The problem: Only those lines in the data below from the line containing "-59,21 +59,21 @@" through the line containing "width:20px; height:20px; border:1.5px", both included, should be restated word for word.

Materials provided:
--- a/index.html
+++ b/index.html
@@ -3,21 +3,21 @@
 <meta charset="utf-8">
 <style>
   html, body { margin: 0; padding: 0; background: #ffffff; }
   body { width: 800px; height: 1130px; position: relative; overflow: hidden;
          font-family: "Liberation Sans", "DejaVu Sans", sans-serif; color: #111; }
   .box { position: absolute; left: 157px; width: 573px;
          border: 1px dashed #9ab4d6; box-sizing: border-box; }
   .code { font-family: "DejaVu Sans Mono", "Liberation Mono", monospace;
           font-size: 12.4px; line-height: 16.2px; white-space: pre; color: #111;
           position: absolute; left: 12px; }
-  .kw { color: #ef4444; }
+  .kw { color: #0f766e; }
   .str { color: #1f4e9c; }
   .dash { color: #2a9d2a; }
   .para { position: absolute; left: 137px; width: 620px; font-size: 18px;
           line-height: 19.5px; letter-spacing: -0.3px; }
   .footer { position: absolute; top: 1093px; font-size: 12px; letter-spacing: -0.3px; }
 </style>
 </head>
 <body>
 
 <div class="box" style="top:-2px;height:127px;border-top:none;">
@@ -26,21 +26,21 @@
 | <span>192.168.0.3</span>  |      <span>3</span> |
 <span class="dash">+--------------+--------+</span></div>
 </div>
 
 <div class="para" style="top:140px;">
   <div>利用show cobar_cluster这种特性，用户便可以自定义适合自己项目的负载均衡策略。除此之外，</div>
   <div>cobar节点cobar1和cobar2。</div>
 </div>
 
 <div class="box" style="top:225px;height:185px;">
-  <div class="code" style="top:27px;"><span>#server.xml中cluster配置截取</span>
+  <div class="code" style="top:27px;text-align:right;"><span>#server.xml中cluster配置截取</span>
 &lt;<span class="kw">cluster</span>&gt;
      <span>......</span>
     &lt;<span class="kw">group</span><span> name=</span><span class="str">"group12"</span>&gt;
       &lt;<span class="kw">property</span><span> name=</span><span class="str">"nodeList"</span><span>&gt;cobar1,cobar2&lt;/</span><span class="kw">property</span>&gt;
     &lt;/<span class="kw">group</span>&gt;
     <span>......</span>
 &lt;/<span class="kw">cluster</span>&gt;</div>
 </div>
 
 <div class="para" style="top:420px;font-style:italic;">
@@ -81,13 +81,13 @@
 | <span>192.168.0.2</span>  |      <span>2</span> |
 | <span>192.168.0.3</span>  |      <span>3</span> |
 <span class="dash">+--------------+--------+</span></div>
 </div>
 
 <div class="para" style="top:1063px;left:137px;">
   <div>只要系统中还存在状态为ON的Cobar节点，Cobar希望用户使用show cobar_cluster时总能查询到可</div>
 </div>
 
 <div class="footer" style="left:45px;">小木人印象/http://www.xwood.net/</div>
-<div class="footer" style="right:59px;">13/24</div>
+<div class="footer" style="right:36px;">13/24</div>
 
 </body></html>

==

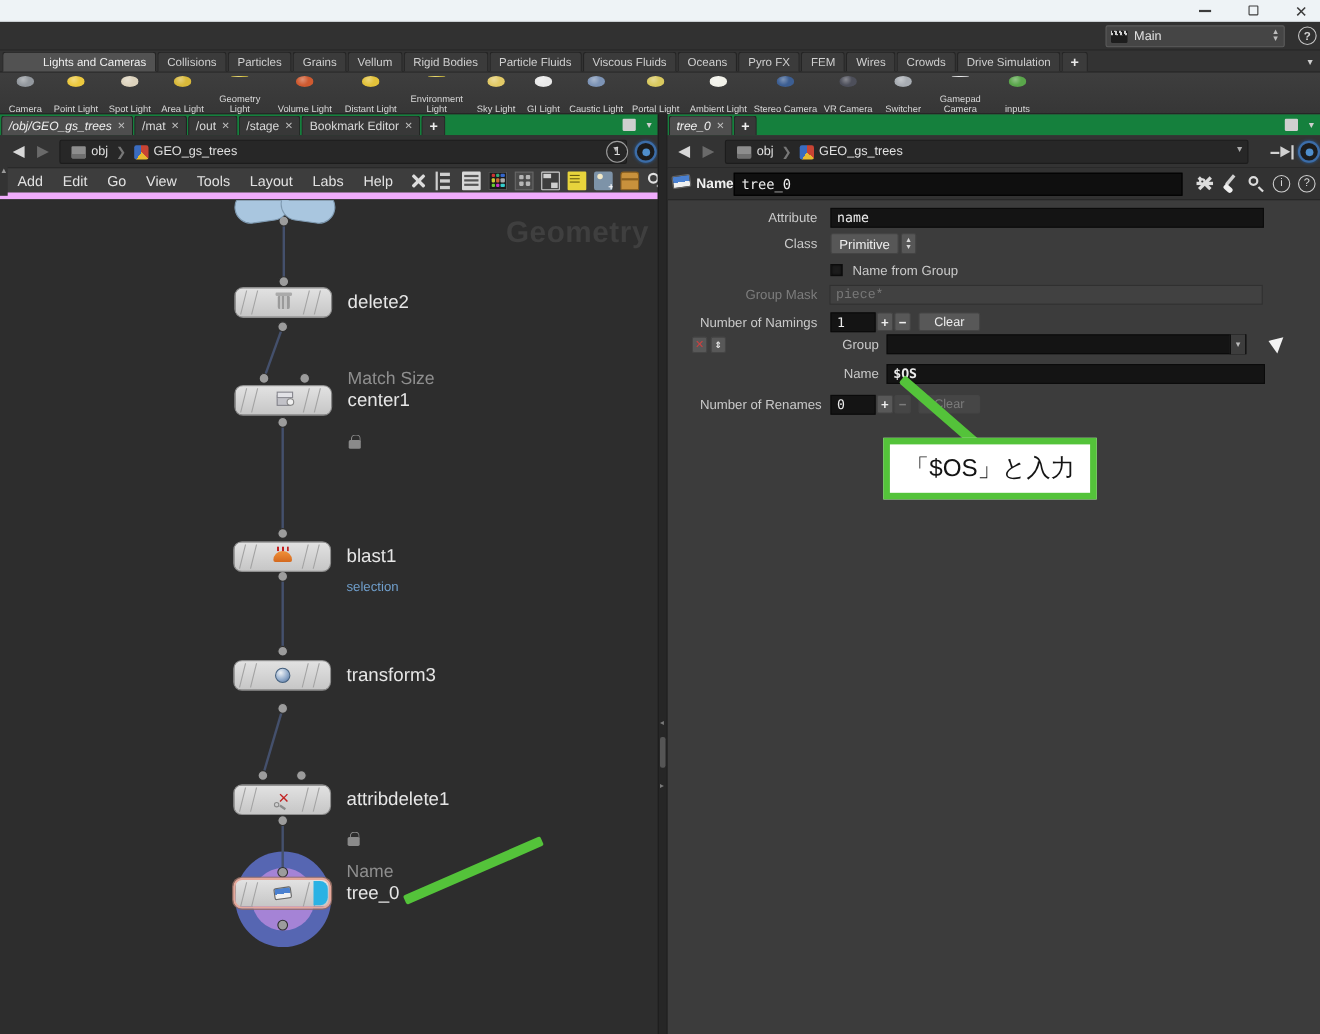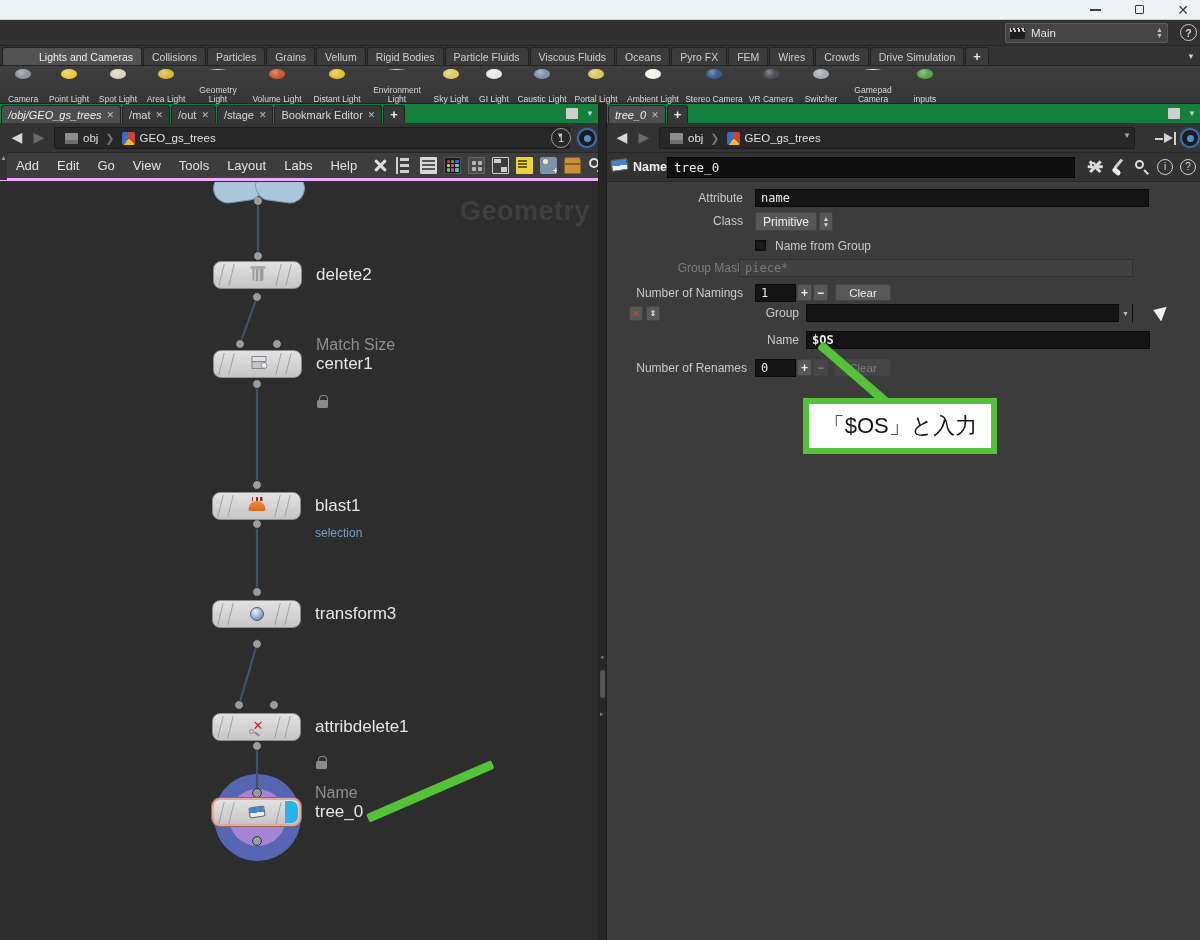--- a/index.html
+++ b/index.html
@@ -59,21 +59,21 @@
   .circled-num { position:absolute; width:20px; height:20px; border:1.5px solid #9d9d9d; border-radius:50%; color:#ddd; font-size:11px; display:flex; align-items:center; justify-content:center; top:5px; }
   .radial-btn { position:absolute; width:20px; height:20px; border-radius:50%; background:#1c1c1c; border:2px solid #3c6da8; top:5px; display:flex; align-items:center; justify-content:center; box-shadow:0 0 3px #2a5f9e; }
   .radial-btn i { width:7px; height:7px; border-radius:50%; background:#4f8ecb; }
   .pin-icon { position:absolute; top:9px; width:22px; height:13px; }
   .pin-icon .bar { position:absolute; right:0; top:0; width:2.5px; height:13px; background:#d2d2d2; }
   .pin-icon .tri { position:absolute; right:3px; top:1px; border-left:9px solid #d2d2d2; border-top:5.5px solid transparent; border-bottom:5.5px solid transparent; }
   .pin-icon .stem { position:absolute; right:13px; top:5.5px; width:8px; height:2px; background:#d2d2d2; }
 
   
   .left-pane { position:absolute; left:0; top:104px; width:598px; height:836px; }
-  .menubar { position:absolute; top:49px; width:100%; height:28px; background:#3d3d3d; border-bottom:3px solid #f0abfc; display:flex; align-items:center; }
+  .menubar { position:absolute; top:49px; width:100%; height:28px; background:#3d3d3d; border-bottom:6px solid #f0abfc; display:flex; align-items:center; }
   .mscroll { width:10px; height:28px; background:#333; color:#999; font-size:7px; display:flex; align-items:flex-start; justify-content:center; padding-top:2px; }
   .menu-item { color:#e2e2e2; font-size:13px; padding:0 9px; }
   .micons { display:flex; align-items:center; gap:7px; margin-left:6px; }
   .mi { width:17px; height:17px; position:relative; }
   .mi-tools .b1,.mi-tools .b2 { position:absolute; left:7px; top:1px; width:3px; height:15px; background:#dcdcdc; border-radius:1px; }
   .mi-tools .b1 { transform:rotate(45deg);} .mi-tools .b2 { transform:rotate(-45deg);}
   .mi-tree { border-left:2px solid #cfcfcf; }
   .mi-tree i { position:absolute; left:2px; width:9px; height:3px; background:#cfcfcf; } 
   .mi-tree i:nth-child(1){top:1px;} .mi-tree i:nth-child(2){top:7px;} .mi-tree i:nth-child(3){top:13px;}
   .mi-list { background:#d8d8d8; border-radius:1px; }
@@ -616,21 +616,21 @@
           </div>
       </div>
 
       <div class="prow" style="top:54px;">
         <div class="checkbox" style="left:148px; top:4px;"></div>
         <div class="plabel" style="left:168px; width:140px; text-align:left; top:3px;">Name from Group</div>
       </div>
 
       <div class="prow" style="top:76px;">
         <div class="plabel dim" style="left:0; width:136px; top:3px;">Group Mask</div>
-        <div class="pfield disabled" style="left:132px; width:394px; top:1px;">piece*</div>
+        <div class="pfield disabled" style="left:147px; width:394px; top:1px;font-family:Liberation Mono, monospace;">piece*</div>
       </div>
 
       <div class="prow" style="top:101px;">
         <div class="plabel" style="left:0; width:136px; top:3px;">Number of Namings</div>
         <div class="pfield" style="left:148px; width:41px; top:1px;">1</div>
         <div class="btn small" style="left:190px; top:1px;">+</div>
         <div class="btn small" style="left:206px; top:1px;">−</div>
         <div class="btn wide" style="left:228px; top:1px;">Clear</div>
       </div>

--

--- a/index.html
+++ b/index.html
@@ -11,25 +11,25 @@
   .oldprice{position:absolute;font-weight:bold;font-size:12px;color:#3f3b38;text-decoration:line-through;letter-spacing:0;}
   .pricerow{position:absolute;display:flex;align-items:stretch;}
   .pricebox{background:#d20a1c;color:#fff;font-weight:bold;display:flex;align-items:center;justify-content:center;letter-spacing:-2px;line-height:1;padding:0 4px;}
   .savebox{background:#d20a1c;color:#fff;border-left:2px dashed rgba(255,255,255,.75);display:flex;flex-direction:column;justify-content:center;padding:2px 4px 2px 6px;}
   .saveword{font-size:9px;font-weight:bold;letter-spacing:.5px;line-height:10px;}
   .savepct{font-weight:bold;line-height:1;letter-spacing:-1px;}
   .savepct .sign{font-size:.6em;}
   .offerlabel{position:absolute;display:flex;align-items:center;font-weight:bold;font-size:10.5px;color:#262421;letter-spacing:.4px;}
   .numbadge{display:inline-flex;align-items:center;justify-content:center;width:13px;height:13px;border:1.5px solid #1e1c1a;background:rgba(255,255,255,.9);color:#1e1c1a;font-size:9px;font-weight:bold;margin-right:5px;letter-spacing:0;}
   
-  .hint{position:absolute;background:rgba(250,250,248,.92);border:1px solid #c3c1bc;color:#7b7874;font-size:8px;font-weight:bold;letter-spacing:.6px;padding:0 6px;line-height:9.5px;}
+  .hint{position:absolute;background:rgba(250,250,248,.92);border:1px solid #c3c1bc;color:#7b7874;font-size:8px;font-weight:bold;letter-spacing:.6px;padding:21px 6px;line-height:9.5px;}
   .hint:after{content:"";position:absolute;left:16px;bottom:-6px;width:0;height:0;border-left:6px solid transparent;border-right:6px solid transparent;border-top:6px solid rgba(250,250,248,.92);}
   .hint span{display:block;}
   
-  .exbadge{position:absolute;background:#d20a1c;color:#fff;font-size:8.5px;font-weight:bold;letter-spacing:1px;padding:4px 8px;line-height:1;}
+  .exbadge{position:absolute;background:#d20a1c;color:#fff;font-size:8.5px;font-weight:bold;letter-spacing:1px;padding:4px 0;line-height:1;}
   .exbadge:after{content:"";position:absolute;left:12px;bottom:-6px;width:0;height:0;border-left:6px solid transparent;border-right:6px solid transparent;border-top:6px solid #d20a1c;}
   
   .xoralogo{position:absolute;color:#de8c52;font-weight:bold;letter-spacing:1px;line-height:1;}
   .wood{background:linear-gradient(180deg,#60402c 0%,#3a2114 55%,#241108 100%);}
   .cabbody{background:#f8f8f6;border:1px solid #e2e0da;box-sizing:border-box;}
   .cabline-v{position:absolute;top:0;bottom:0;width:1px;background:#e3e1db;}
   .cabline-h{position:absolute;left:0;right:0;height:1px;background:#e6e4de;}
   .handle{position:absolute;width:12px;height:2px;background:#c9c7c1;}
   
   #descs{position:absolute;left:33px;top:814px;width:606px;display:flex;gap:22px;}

Response box:
@@ -59,21 +59,21 @@
   .circled-num { position:absolute; width:20px; height:20px; border:1.5px solid #9d9d9d; border-radius:50%; color:#ddd; font-size:11px; display:flex; align-items:center; justify-content:center; top:5px; }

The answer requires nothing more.